C'est là que les modèles d’équilibre (dynamique) sont utiles, en ce que, confrontant ces diverses relations, avec leurs tensions, ils peuvent voir qu'elles comportent des impasses dans certaines directions, des ouvertures dans d'autres. Repartons du fait qu'avaient nié certains modèles d'équilibre classiques, et qu'avaient souligné certains modèles d'analyse à la Keynes, et que confirme le bon sens, à savoir que ce n'est pas le travailleur mais le patron (la firme) qui est le proposeur et délimitateur non seulement de l'emploi (du job) mais aussi du travail. Alors, jusqu'où le patron (la firme) job-setter peut-il proposer des contrats de travail différenciés pour répondre aux exigences multidimensionnelles, multitemporelles et multilocales d'un travail actuel dans beaucoup de branches de la production ? Quels sont les coûts de cette différenciation, d'une offre de travail pertinente comparés aux coûts latents d'une offre de travail moins pertinente (absentéisme, coulage, distraction) ? Tel est le genre de question où les convertibilités (même hypothétiques) réinterviennent, et où les modèles d'équilibre retrouvent donc leur office. On voit du même coup qu'ils auront alors à s'affiner à propos de sous-facteurs, qui n'ont sans doute pas les mêmes coûts de prise en charge et les mêmes coûts liés à leur non-prise en charge : ainsi le taux souhaité (individuellement) et souhaitable (techniquement) d'indépendance et de hiérarchie, de détermination endogène et exogène, de conditionnement par l'espace ou la distribution temporelle (distribution temporelle qui comprend non seulement les temps et moments de travail, mais les durées de contrats)...

L'action de modèles théoriques mis à jour n'est pas seulement pratique.
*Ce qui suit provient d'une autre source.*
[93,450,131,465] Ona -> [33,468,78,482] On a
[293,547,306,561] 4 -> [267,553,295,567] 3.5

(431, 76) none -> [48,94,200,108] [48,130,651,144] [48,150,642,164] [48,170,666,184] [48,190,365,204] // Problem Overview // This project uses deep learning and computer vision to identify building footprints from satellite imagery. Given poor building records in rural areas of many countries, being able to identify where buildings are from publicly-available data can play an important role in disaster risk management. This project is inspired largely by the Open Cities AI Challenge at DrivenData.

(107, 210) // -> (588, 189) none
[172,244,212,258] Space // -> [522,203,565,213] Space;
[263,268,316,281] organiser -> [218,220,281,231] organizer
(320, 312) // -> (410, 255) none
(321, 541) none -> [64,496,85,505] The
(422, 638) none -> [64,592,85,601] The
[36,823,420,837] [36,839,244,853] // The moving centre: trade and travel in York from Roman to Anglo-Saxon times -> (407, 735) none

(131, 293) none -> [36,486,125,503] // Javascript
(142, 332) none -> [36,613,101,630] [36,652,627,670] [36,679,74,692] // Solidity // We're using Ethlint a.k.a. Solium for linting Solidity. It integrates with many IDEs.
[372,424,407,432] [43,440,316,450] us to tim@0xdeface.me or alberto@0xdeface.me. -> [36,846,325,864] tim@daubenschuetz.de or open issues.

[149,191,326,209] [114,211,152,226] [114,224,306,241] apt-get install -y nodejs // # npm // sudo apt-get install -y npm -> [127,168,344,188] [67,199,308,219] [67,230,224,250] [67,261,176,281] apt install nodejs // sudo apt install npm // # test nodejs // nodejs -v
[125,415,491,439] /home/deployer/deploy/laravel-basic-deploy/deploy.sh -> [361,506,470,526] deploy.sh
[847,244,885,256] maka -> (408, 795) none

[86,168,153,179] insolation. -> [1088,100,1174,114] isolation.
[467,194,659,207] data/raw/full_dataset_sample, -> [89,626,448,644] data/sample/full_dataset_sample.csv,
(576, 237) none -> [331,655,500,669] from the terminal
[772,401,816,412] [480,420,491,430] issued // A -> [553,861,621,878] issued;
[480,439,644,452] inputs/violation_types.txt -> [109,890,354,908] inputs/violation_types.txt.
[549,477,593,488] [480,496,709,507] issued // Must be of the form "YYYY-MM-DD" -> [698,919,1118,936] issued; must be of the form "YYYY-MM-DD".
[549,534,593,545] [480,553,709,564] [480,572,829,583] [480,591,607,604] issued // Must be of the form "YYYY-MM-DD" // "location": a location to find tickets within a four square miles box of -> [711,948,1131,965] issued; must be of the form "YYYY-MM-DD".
Elle peut puissamment contribuer à dissoudre les métaphysiques surannées. Car c'est dans les modèles d'équilibre traditionnels que les préjugés métaphysiques se sont dissimulés et ont persisté au mieux, - presque invinciblement, pensait Keynes pour les autres et pour lui-même. C'est en eux que le travail s'est confirmé longtemps comme désutilité, comme contrepartie d'un salaire, comme quantité estimable par les approximations successives walrasiennes, etc. La métaphysique occidentale du travail est actuellement ébranlées, purifiée, déplacée par les échecs du travail, par sa pratique dans d'autres cultures comme le Japon, par l'éthique générale ambiante, par la biologie cladiste et la sémiotique de l'animal signé. Il est bon qu'elle soit rectifiée jusque dans la théorie pure qui en a été, très occidentalement, la source la plus pure : la convertibilité du même au même, en l'occurrence celle de la compensation réciproque de l'utile et de l'inutile. L'anthropologie fondamentale montre assez le travail comme un des facteurs les plus productifs du non-même, de l'instaurateur, en même temps comme imprévu subjectivant et comme stabilisation objectivante.